In one non-limiting aspect of the invention, the invention relates to the formation of high hardness, wear-, deformation-, and erosion-resistant metal matrix composite materials that exhibit controlled degradation rates in aqueous media at temperatures that are at least 35° C., and typically about 35-200° C. (and all values and ranges therebetween) conditions. The ability to control the dissolution of a down hole well component in a variety of solutions is very important to the utilization of interventionless drilling, production, and completion tools such as sleeves, frac balls, hydraulic actuated tooling, scrapers, valves, screens, perforators and penetrators, knives, grips/slips, and the like. Reactive materials useful in this invention that dissolve or corrode when exposed to acid, salt, or other wellbore conditions have been proposed for some time. Incorporated by reference are U.S. Pat. Nos. 9,903,010; 9,757,796, and US Publication No. 2015/0239795 which describe techniques for creating and manufacturing dissolvable magnesium alloys through the addition of galvanically-active phases.

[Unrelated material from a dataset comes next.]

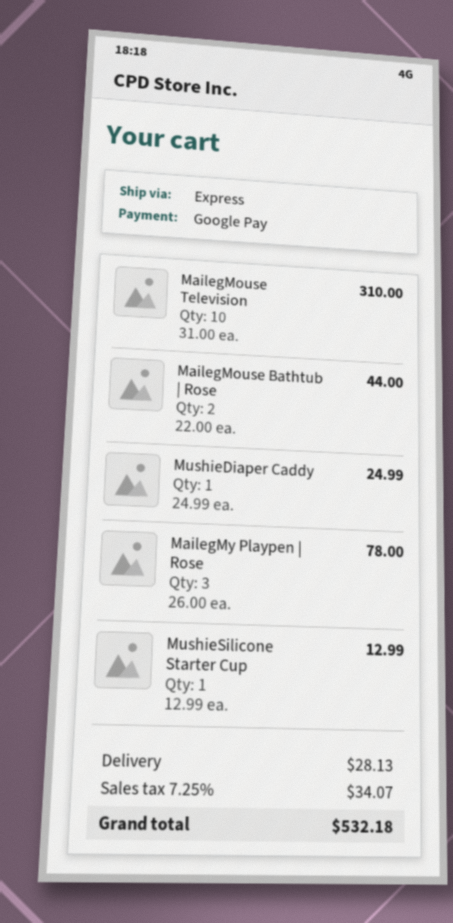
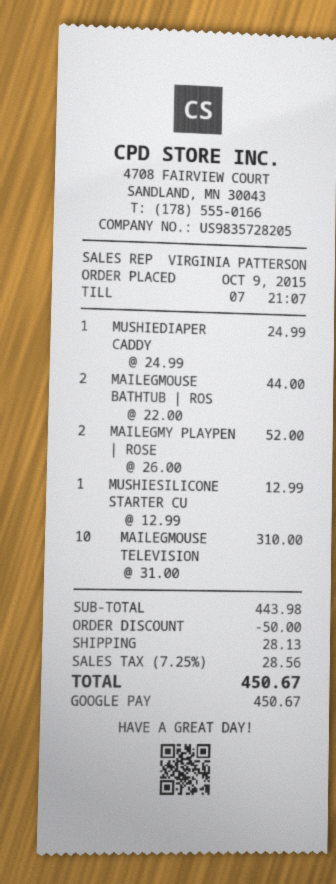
MailegMy Playpen | Rose: 3 x 26.00 = 78.00 -> 2 x 26.00 = 52.00
discount: none -> 50.00
tax: 7.25% = 34.07 -> 7.25% = 28.56
total: 532.18 -> 450.67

To obtain resistance to one type of degradation such as wear, but also to have high susceptibility to another type of corrosion such as aqueous corrosion, a composite containing two distinct phases was found to be required. One phase, being a high hardness phase, is present in large amounts (greater than 30 vol. %, and typically greater than 50 vol. %) of the composite. This high hardness phase provides resistance to wear and erosion and increases the hardness and deformation resistance of the composite. Useful deformation resistance is achieved by a second ceramic phase present in an amount of at least 10 vol. % in the composite. The deformation resistance can be enhanced by use of a higher aspect ratio ceramic phase. Useful hardness increases in the composite can be achieved with greater than 35% volumetric loading of the second ceramic phase, and can be further increased with increasing the loading. By selecting the right materials and controlling their percentages, distribution, and surface areas, novel composites can be fabricated that resist one type of degradation (namely wear or erosion) but are highly susceptible to other types of degradation (aqueous corrosion).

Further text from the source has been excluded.